• _What to do_
Please give the entries below again exactly, omitting every picture.

*** Opening Data for this task ***

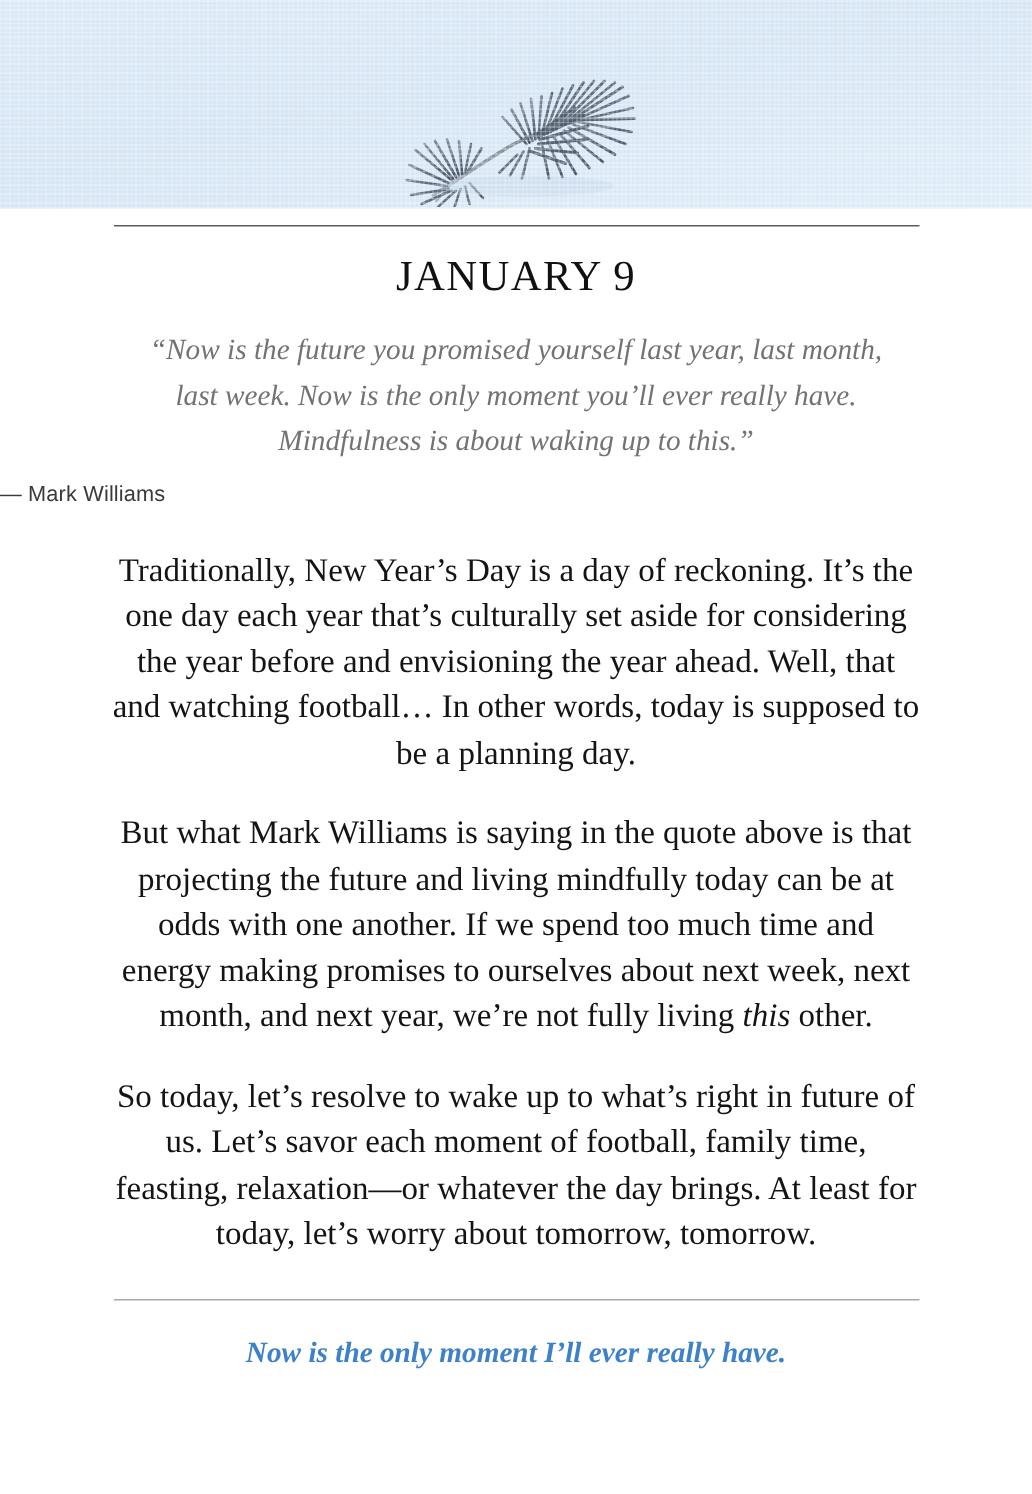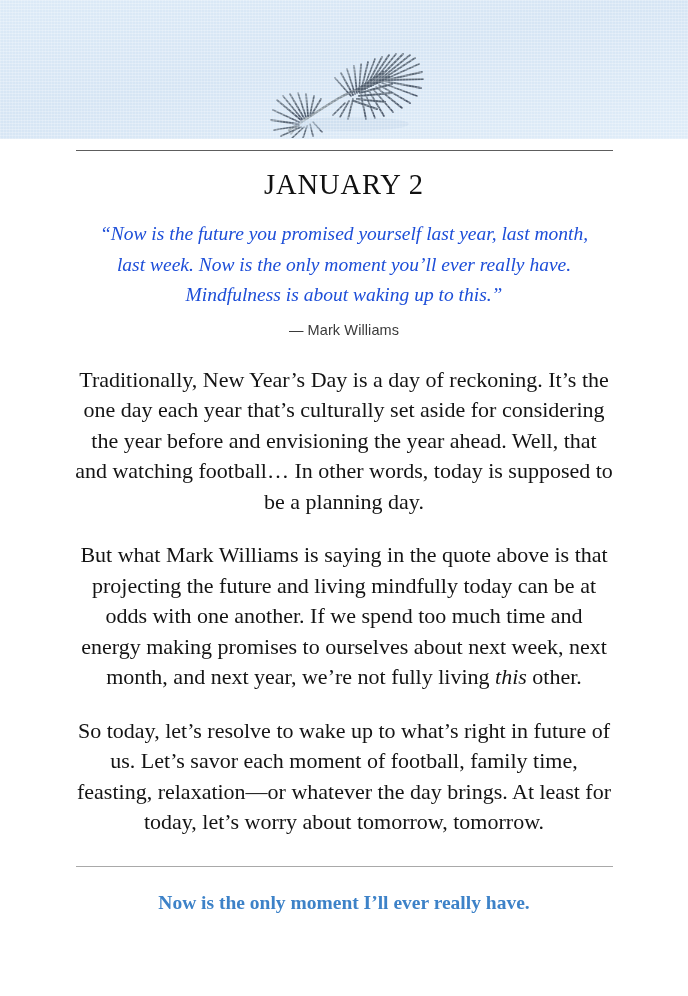--- a/index.html
+++ b/index.html
@@ -209,7 +209,7 @@
 
   <div class="rule-top"></div>
 
-  <h1 class="title">JANUARY 2</h1>
+  <h1 class="title">JANUARY 9</h1>
 
   <blockquote class="quote">“Now is the future you promised yourself last year, last month, last week. Now is the only moment you’ll ever really have. Mindfulness is about waking up to this.”</blockquote>
 

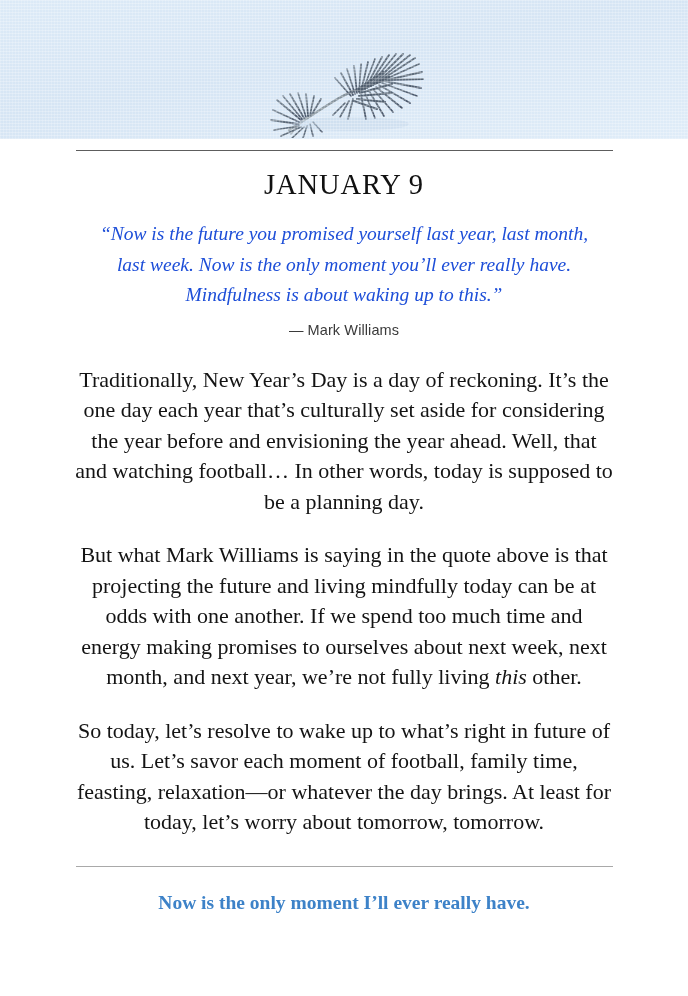--- a/index.html
+++ b/index.html
@@ -73,7 +73,7 @@
     font-style: italic;
     font-size: 19.5px;
     line-height: 30.5px;
-    color: #1d4ed8;
+    color: #737373;
     margin: 18px auto 0 auto;
     width: 512px;
   }

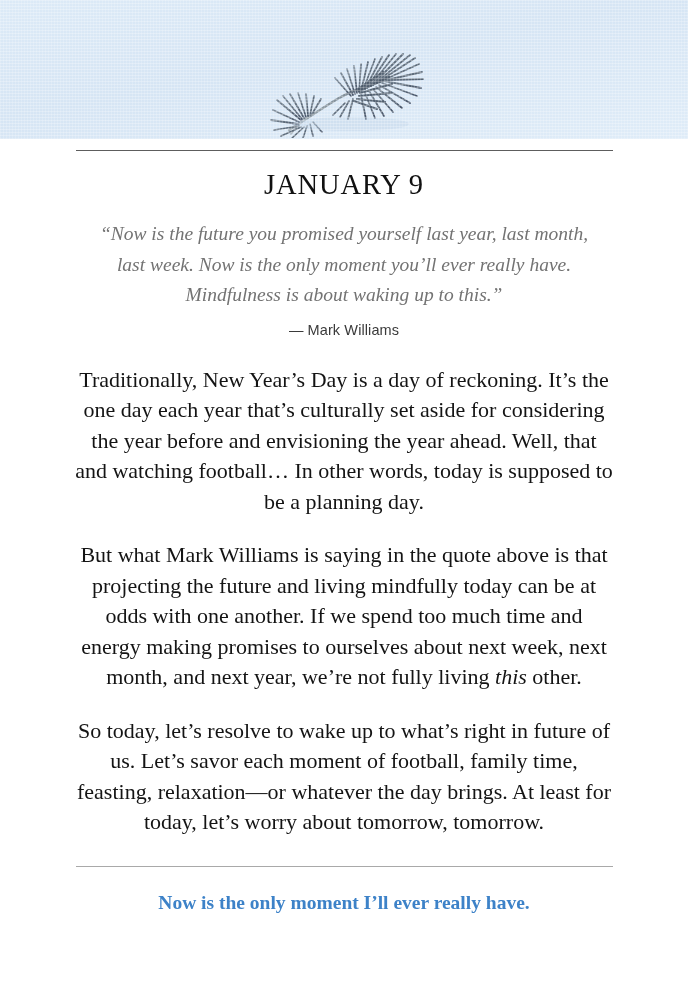--- a/index.html
+++ b/index.html
@@ -79,7 +79,6 @@
   }
 
   .attribution {
-    text-align: center;
     font-family: "Liberation Sans", sans-serif;
     font-size: 14.5px;
     color: #3a3a3a;

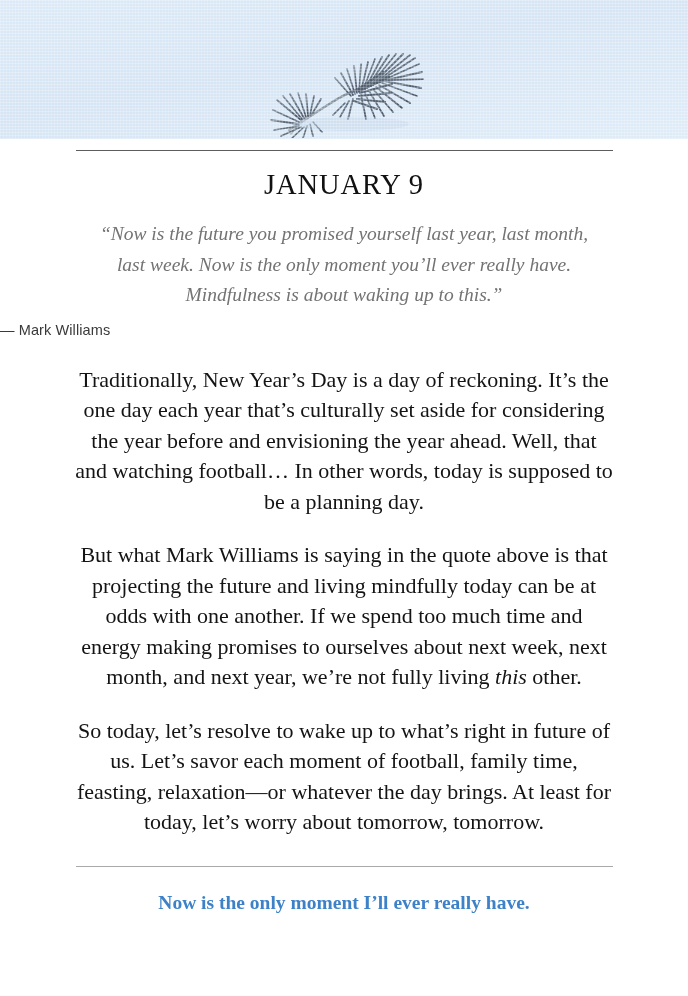--- a/index.html
+++ b/index.html
@@ -111,6 +111,7 @@
   .affirmation {
     text-align: center;
     font-family: "Liberation Serif", serif;
+    font-style: italic;
     font-weight: bold;
     font-size: 19.5px;
     line-height: 28px;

*** Closing Data for this task ***

• _Your solution_
--- a/index.html
+++ b/index.html
@@ -209,7 +209,7 @@
 
   <div class="rule-top"></div>
 
-  <h1 class="title">JANUARY 2</h1>
+  <h1 class="title">JANUARY 9</h1>
 
   <blockquote class="quote">“Now is the future you promised yourself last year, last month, last week. Now is the only moment you’ll ever really have. Mindfulness is about waking up to this.”</blockquote>
 

--- a/index.html
+++ b/index.html
@@ -73,7 +73,7 @@
     font-style: italic;
     font-size: 19.5px;
     line-height: 30.5px;
-    color: #1d4ed8;
+    color: #737373;
     margin: 18px auto 0 auto;
     width: 512px;
   }

--- a/index.html
+++ b/index.html
@@ -79,7 +79,6 @@
   }
 
   .attribution {
-    text-align: center;
     font-family: "Liberation Sans", sans-serif;
     font-size: 14.5px;
     color: #3a3a3a;

--- a/index.html
+++ b/index.html
@@ -111,6 +111,7 @@
   .affirmation {
     text-align: center;
     font-family: "Liberation Serif", serif;
+    font-style: italic;
     font-weight: bold;
     font-size: 19.5px;
     line-height: 28px;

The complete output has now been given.